Desafios do sistema de segurança pública no Brasil
Enviada em 13/04/2021
No filme brasileiro “Tropa de Elite”,Capitão Nascimento, líder do Batalhão de Operações Especiais da PMERJ, busca um substituto para a sua função, ao longo da trama percebe-se várias dificuldades em meio a um contexto corrupto e precário do sistema local. Desse modo é possível associar os desafios do sistema de segurança público no Brasil ao longo da trama. Isso ocorre, seja pela omissão do Estado na falta de planejamento e integração com outros setores da sociedade, seja pela má gestão de recursos, ausência de pesquisa e inovação.
Nessa perspectiva, acerca da lógica referente a falta de planejamento e integração com outros setores da sociedade, é válido retomar o aspecto supracitado quanto à omissão estatal nesse caso. Segundo o Ipea ― Instituto de Pesquisa Econômica Aplicada ― apenas nos últimos dez anos, 553 mil pessoas perderam suas vidas devido à violência intencional no Brasil e, mesmo diante desse cenário alarmante, nota-se a ausência de incorporação de novas políticas públicas mais eficazes.
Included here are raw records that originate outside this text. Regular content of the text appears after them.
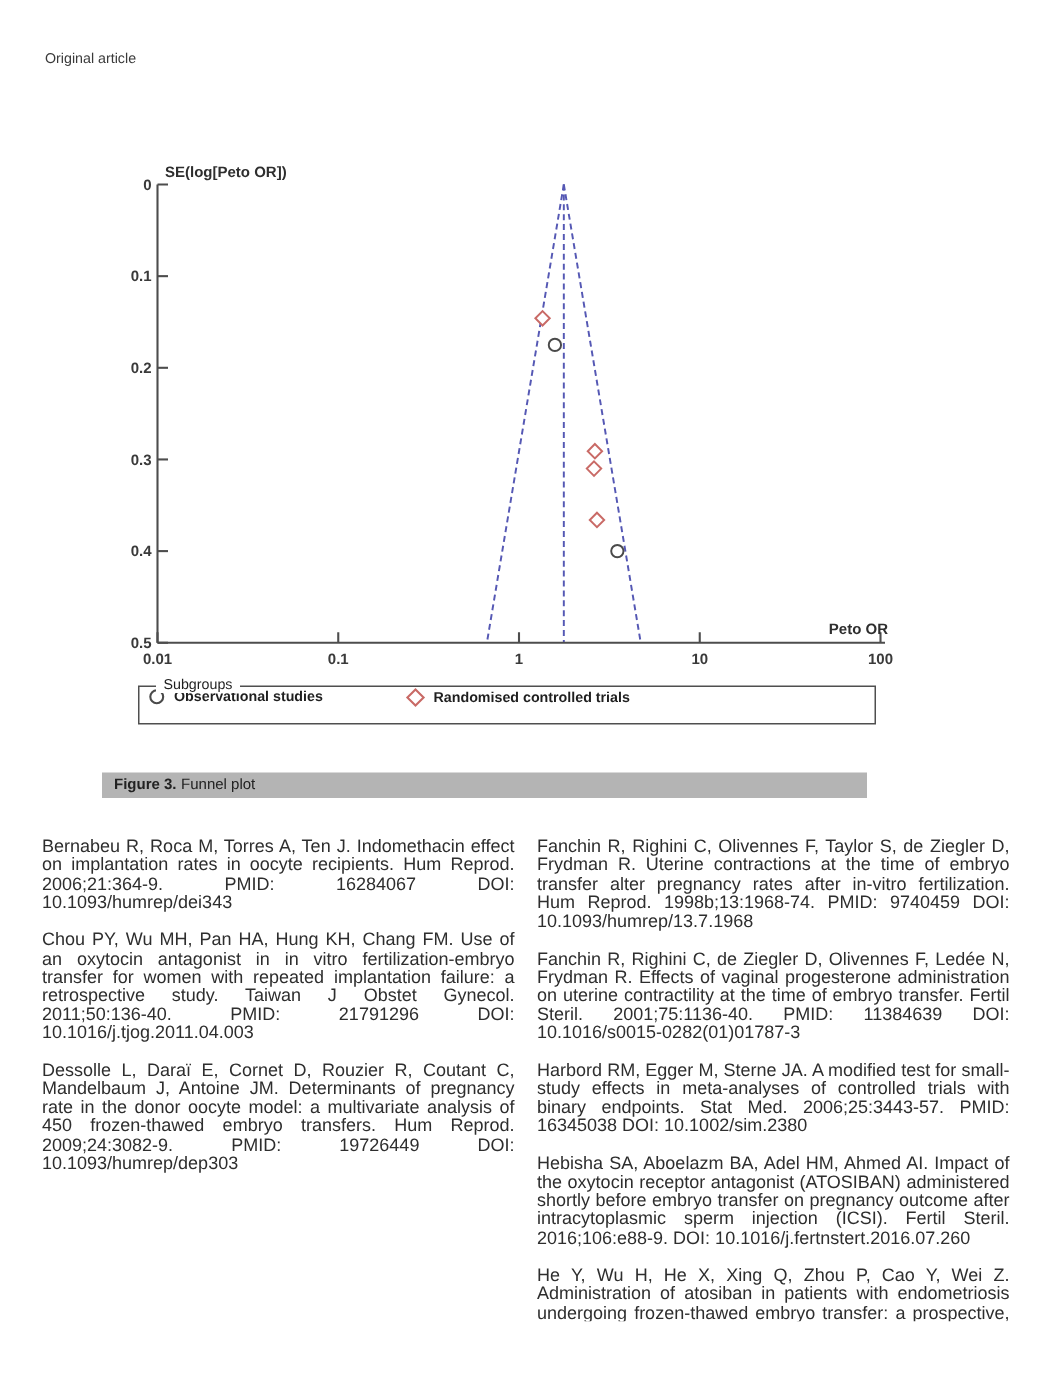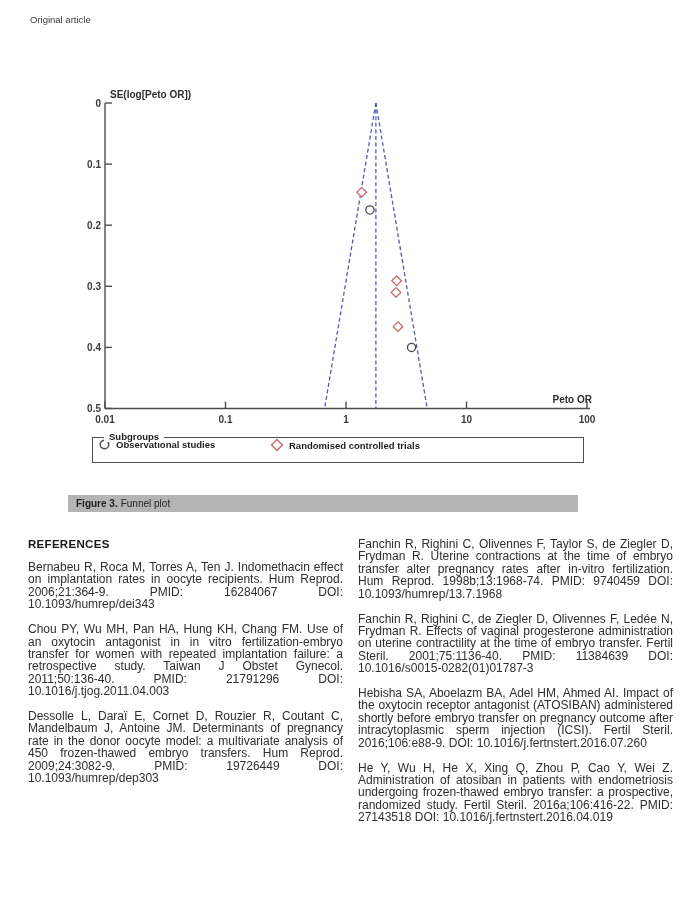"Original article" .page { margin-top: none -> 20px }
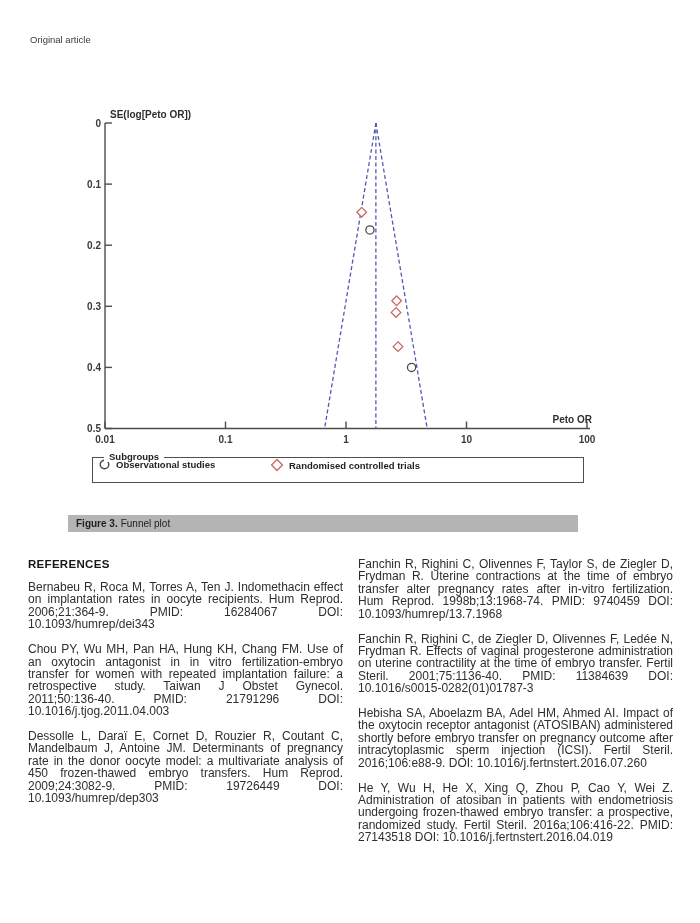"Subgroups" .legend-title { font-weight: 700 -> 400 }
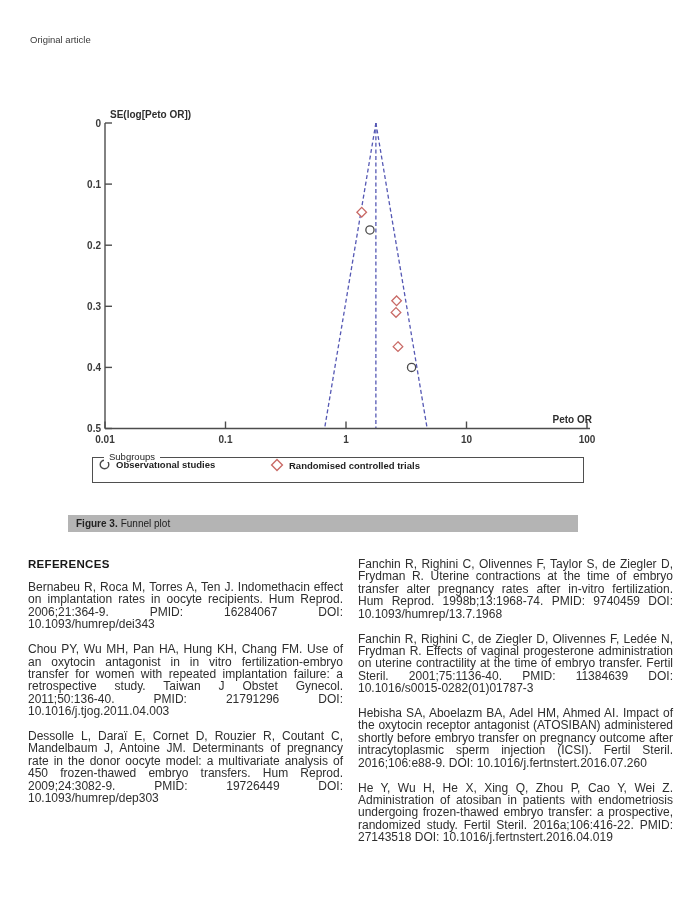"REFERENCES" h2.refs-heading { html: <h2>REFERENCES</h2> -> none }
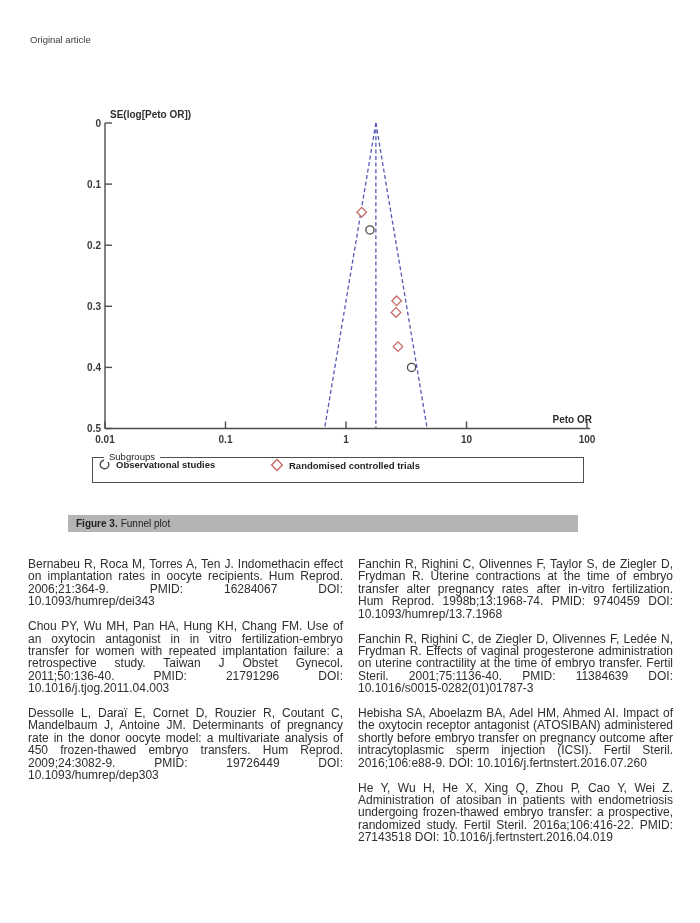"Harbord RM, Egger M, Sterne" p.ref { html: none -> <p>Harbord RM, Egger M, Sterne JA. A modified test for small-study effects in meta-analyses of controlled trials with binary endpoints. Stat Med. 2006;25:3443-57. PMID: 16345038 DOI: 10.1002/sim.2380</p> }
Isso acontece pela falta de integração com as secretarias estaduais e municipais de educação, saúde e assistência social, que juntas poderiam assistir as populações mais vulneráveis e prevenirem a entrada de mais pessoas no mundo da violência de modo a auxiliar a segurança pública em seu papel de prevenção por meio de projetos sociais de educação, cultura e empregabilidade.
Consequentemente, com a má gestão dos recursos, sobretudo a pesquisa e inovação, não são devidamente tratadas com importância, de forma a prejudicar o avanço tecnológico que possibilitaria novas ações de educação, prevenção e investigação por parte dos atores dessa área, como também prover meios de controle, transparência e vistoria na aplicação dos recursos públicos. Esse contexto de inoperância das esferas de poder exemplifica a teoria das Instituições Zumbis, do sociólogo Zygmunt Bauman, que as descreve como presentes na sociedade, mas que não cumprem seu papel com eficácia. Desse modo, é imprescindível que, para a completa refutação da teoria do estudioso polonês, essa problemática seja revertida com participação popular na fiscalização da administração pública.
Portanto, compete ao Estado investir na melhoria da qualidade da formação dos profissionais desde a base até ao alto escalão. Isso deve ser feito por meio promoção certames que exijam formações superiores diversas em seus editais, com o fito de valorizar a capacidade interdisciplinar tanto dos agentes como dos gestores em todo o país na produção acadêmica de debates, pesquisas e produções científicas na diminuição da violência e prevenção ao crime. Ademais, palestras devem ser realizadas em espaços públicos sobre a importância da participação popular na construção de uma sociedade integrada, transparente e cada vez mais segura.